▶ TO DO:
What you return should be only the lines in the entries below between the one holding "payment terms: 21 days -> 30 days" and the one holding "payment terms: 45 days -> 30 days", ends included, with every picture left out.

▶ RECORDS PROVIDED:
========

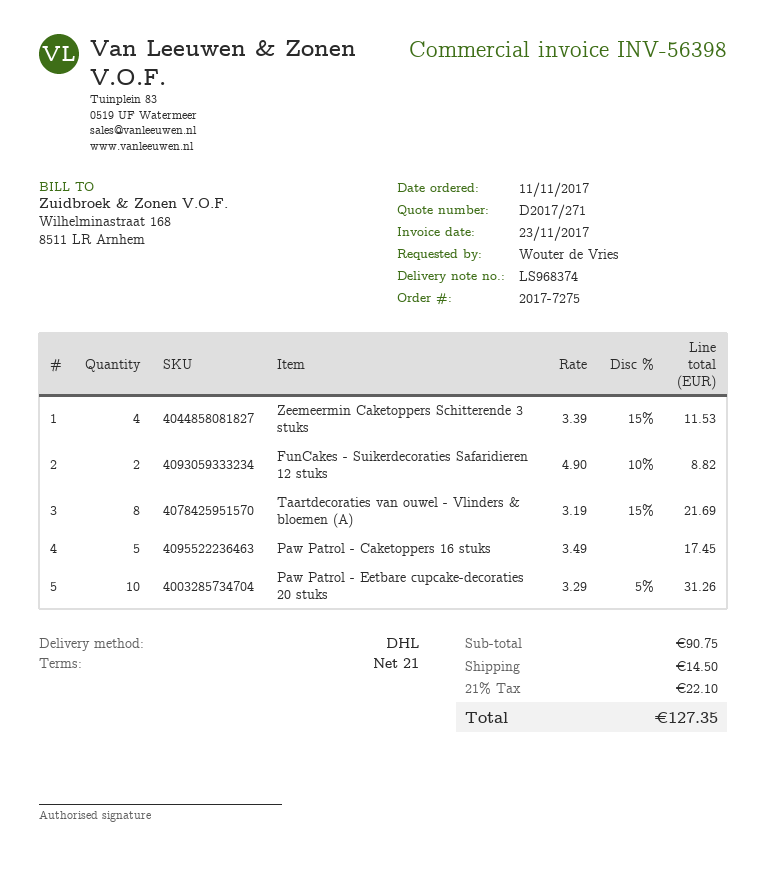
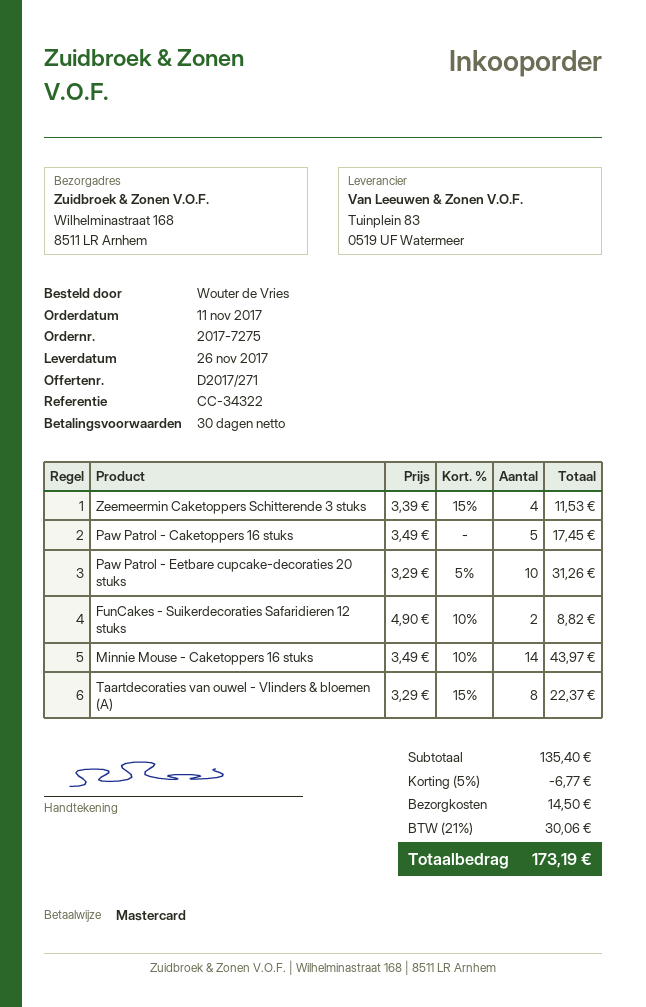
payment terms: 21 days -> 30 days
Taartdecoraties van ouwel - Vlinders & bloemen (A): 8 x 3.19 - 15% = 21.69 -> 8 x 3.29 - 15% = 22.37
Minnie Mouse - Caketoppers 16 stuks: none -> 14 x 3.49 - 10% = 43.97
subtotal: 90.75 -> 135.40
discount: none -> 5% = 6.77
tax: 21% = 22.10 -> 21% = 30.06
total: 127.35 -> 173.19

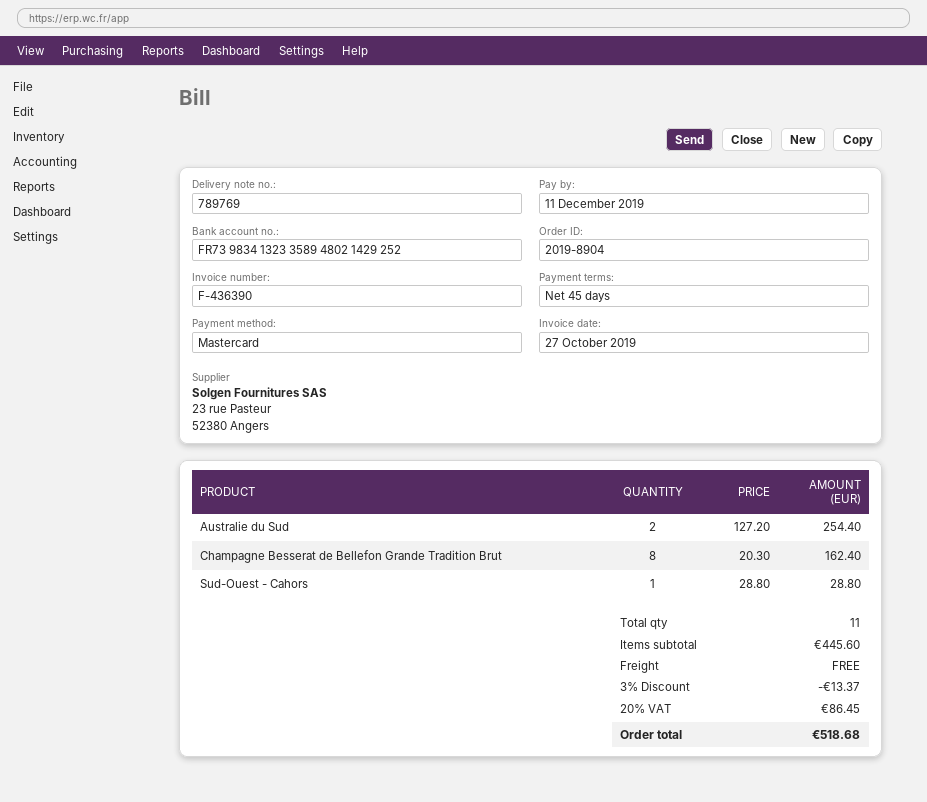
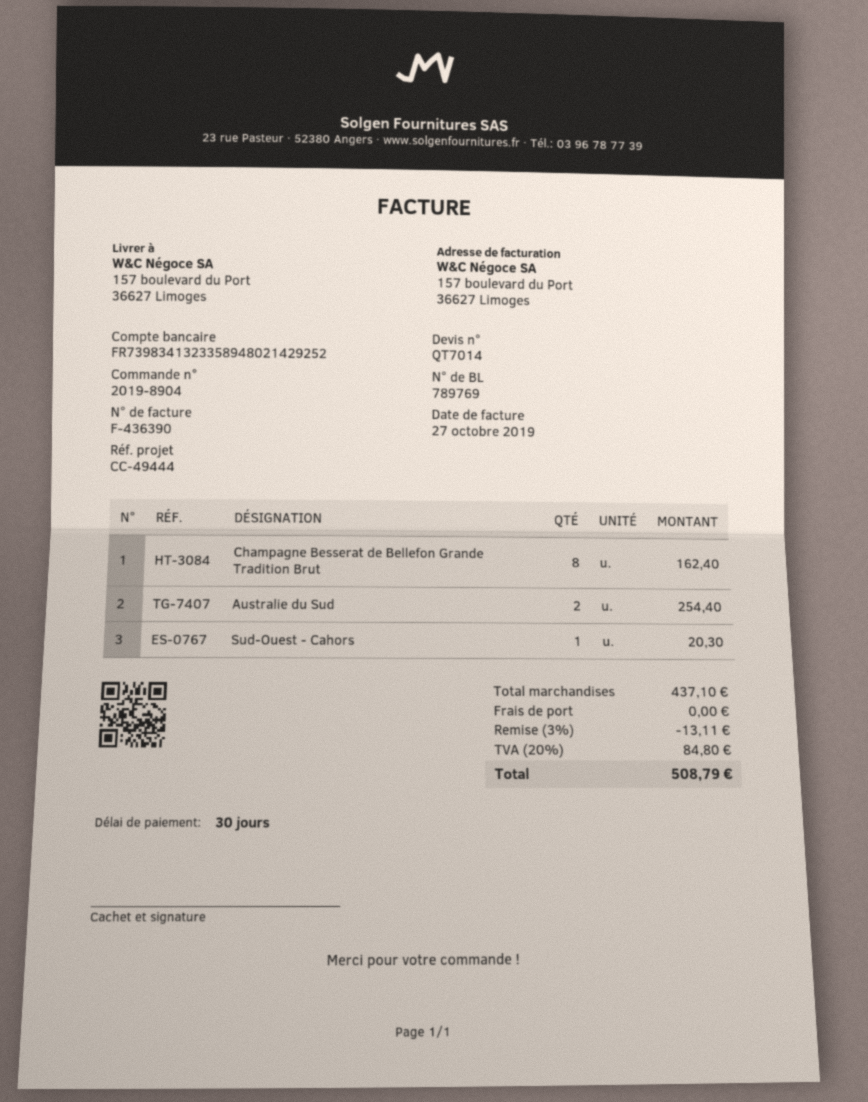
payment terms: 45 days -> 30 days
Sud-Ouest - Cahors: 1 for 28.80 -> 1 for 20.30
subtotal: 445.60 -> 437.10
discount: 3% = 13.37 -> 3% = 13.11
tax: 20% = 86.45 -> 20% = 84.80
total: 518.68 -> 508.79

========

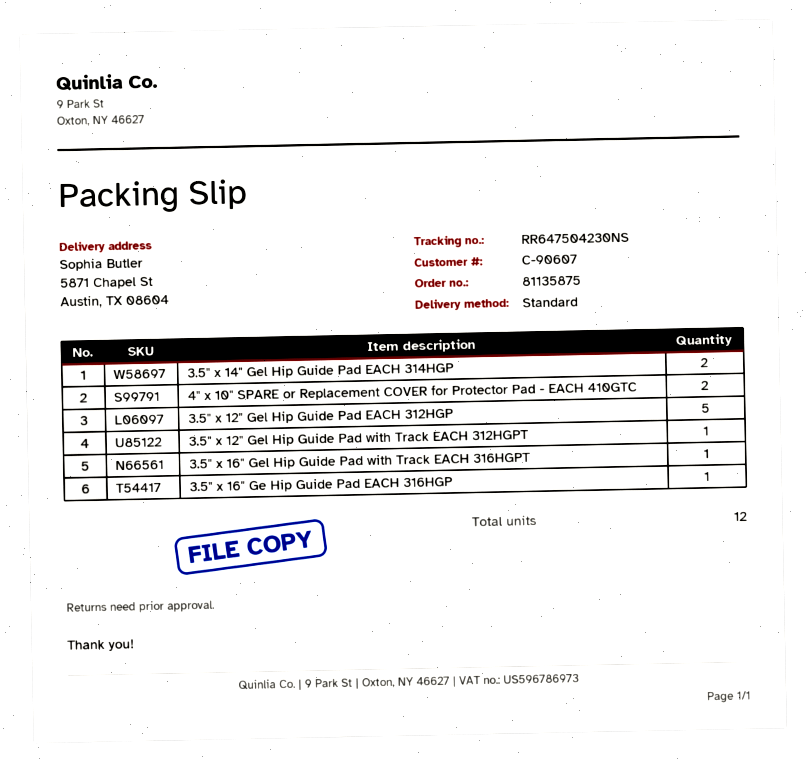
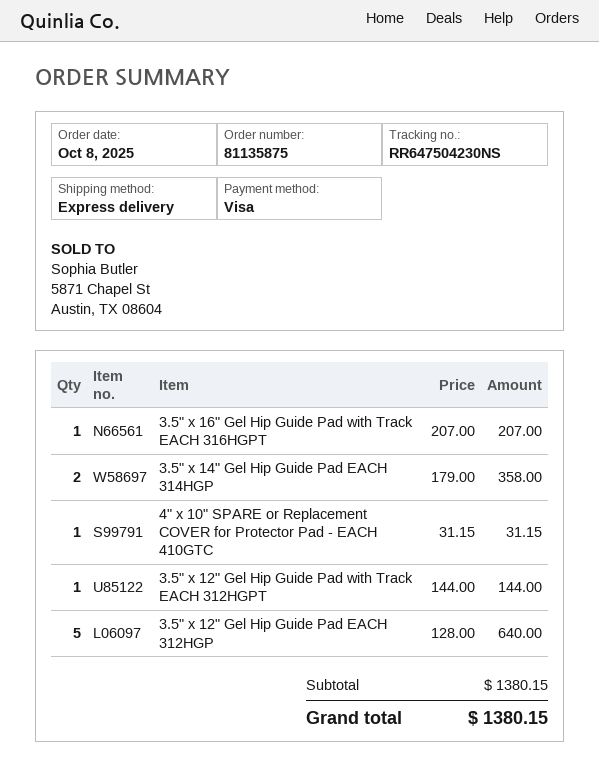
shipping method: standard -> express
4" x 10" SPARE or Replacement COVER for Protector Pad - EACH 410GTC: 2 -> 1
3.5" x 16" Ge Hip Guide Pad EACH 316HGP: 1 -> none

========

▶ RESPONSE BOX:
payment terms: 21 days -> 30 days
Taartdecoraties van ouwel - Vlinders & bloemen (A): 8 x 3.19 - 15% = 21.69 -> 8 x 3.29 - 15% = 22.37
Minnie Mouse - Caketoppers 16 stuks: none -> 14 x 3.49 - 10% = 43.97
subtotal: 90.75 -> 135.40
discount: none -> 5% = 6.77
tax: 21% = 22.10 -> 21% = 30.06
total: 127.35 -> 173.19

payment terms: 45 days -> 30 days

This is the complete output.